#### Task requirements
Leave out the pictures and copy every record exactly.

%%

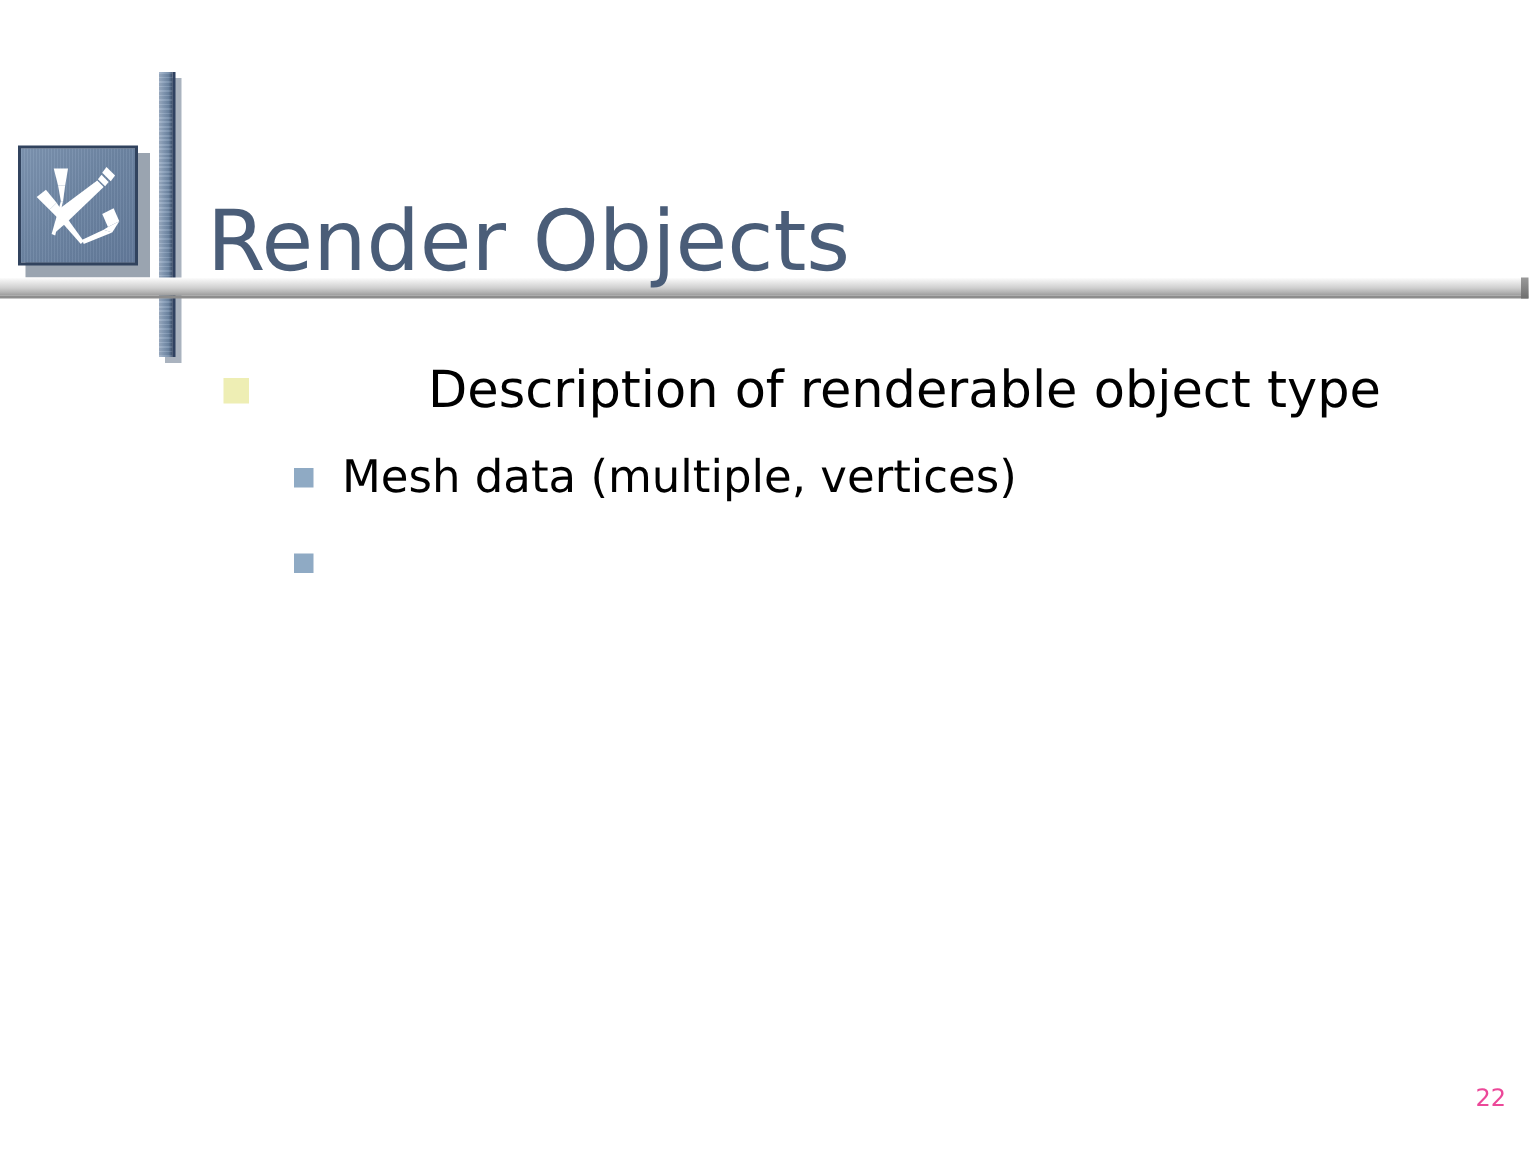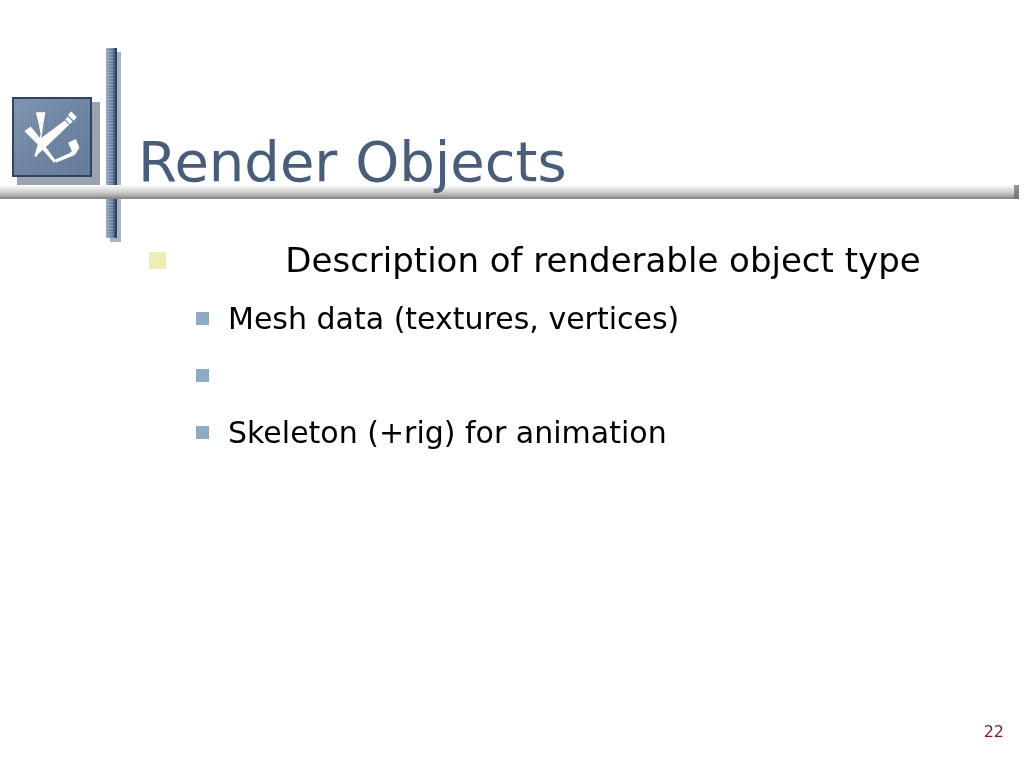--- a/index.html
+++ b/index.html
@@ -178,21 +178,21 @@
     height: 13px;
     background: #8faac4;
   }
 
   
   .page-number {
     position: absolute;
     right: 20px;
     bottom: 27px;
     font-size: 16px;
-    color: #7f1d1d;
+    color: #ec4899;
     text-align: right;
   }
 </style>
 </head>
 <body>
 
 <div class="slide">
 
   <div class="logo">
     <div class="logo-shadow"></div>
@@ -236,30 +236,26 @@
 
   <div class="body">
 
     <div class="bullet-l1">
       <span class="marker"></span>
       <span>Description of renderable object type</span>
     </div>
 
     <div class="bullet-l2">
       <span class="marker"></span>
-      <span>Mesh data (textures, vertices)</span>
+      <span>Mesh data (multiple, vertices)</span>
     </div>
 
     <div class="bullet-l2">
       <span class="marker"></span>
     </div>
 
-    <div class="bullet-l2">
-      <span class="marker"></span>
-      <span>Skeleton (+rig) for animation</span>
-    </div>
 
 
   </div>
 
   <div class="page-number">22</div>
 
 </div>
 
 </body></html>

%%

#### The answer
--- a/index.html
+++ b/index.html
@@ -178,21 +178,21 @@
     height: 13px;
     background: #8faac4;
   }
 
   
   .page-number {
     position: absolute;
     right: 20px;
     bottom: 27px;
     font-size: 16px;
-    color: #7f1d1d;
+    color: #ec4899;
     text-align: right;
   }
 </style>
 </head>
 <body>
 
 <div class="slide">
 
   <div class="logo">
     <div class="logo-shadow"></div>
@@ -236,30 +236,26 @@
 
   <div class="body">
 
     <div class="bullet-l1">
       <span class="marker"></span>
       <span>Description of renderable object type</span>
     </div>
 
     <div class="bullet-l2">
       <span class="marker"></span>
-      <span>Mesh data (textures, vertices)</span>
+      <span>Mesh data (multiple, vertices)</span>
     </div>
 
     <div class="bullet-l2">
       <span class="marker"></span>
     </div>
 
-    <div class="bullet-l2">
-      <span class="marker"></span>
-      <span>Skeleton (+rig) for animation</span>
-    </div>
 
 
   </div>
 
   <div class="page-number">22</div>
 
 </div>
 
 </body></html>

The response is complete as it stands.